She wore a parody of the district cheer uniform; a pleated skirt that ended four
inches from her hips, her long midriff bare. From her free hand she dangled a coach’s whistle, which she whirled around at intervals in time to the music. At one moment she held the cord taut between her two hands, then leaned forward and licked along the length of the polypropylene, so the wet flash of her tongue caught the light.
Had she expected to find her there? Had someone told her just how far the golden
girl of her distant past had fallen? She couldn’t remember.
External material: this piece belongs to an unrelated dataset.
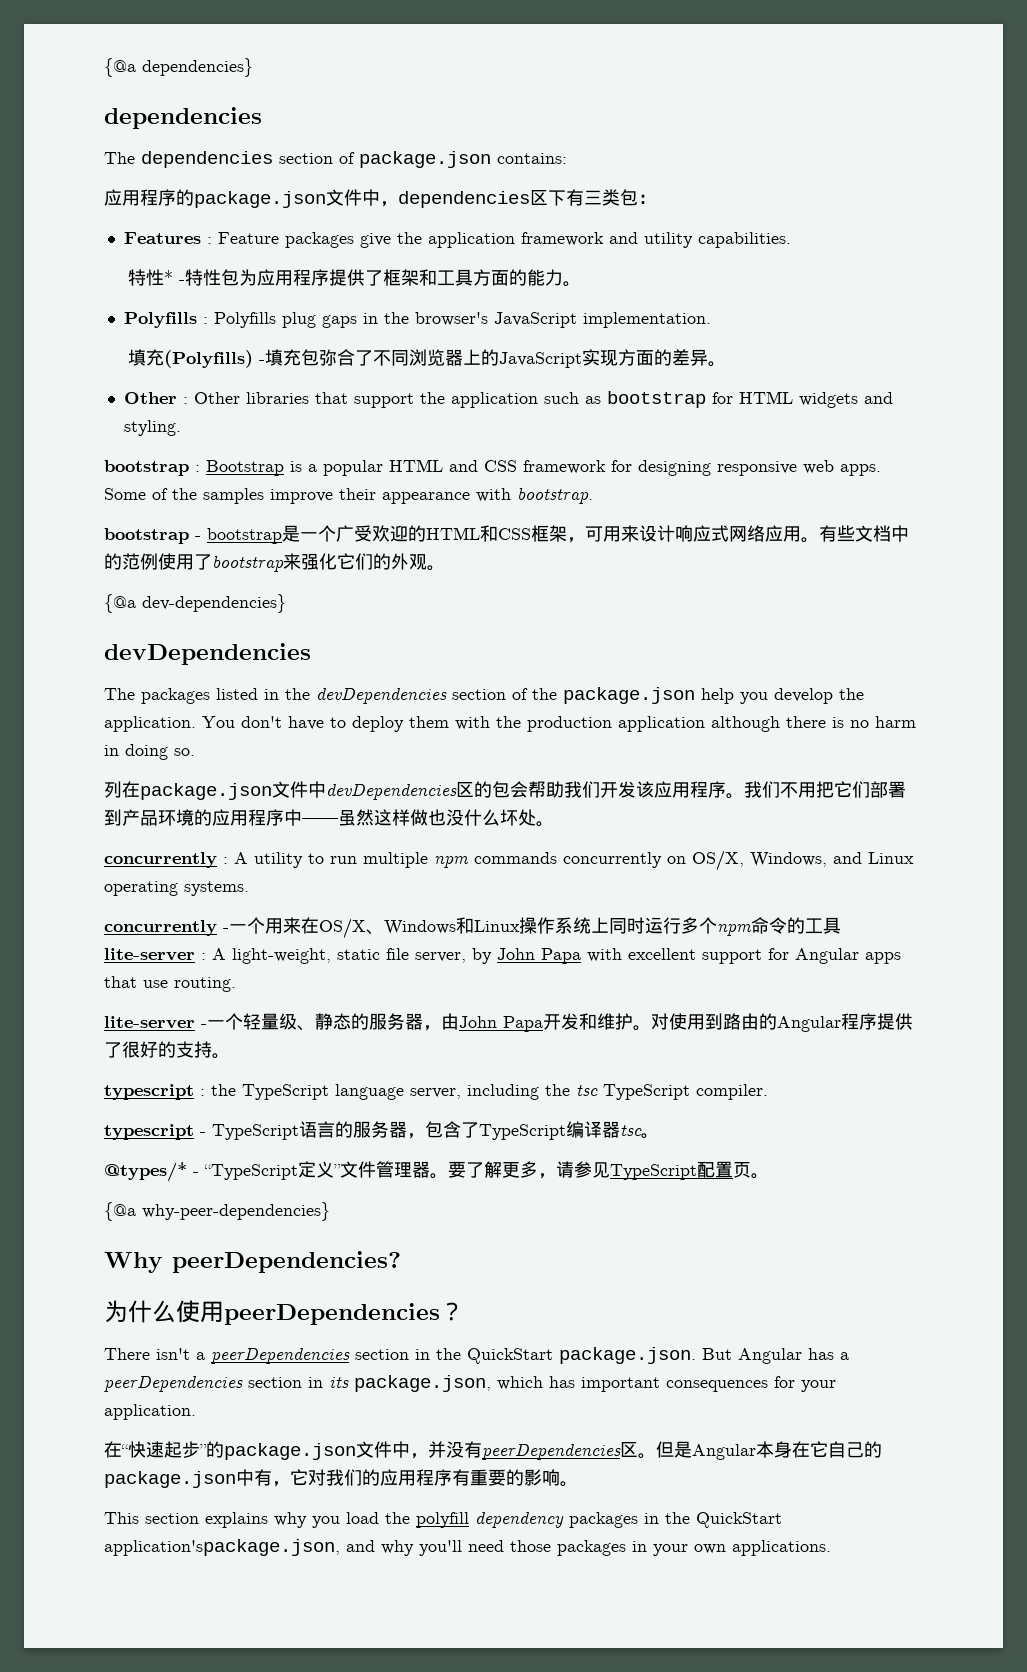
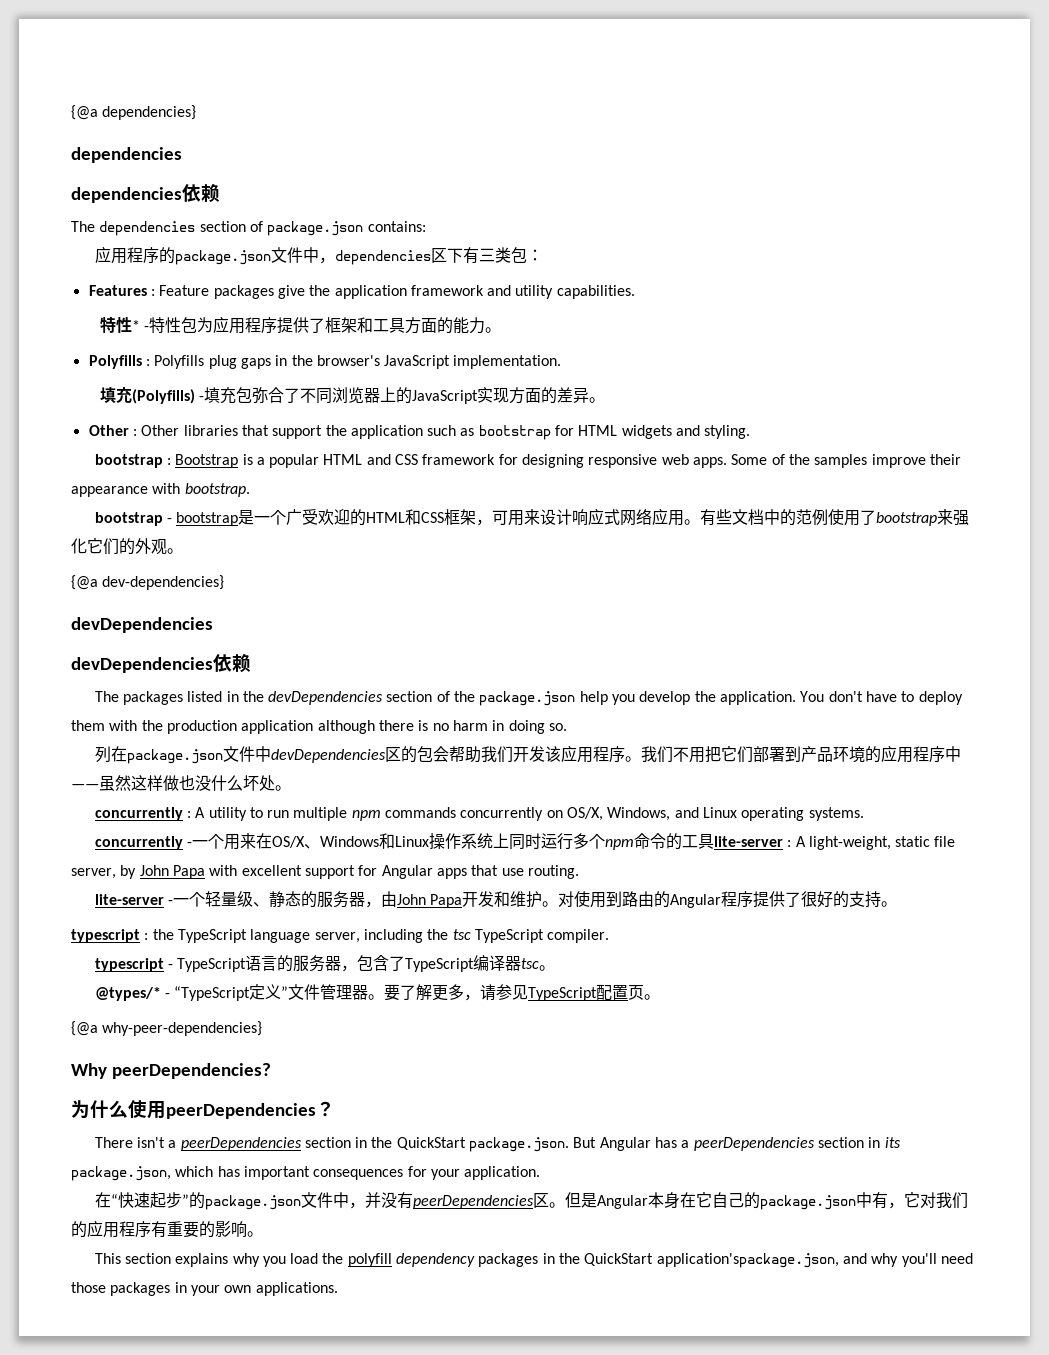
(262, 118) none -> [71,184,220,203] // dependencies依赖
(311, 654) none -> [71,654,251,673] // devDependencies依赖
And yet, would she have ever felt the compulsion to go to the House of Pearls if she hadn’t known what she’d find?
The morning after, she hadn’t wasted any time before getting on the phone, makin
the kind of call she always imagined movie mobsters making.
I offered to invest. I thought it would be worthwhile to make some improvements.
That had been a most amusing meeting, sitting beside old Pete Parkiss over beers.
She pulled out her checkbook and wrote out a figure right in front of him and then pushed it across the bar at him, reveling in the cliche.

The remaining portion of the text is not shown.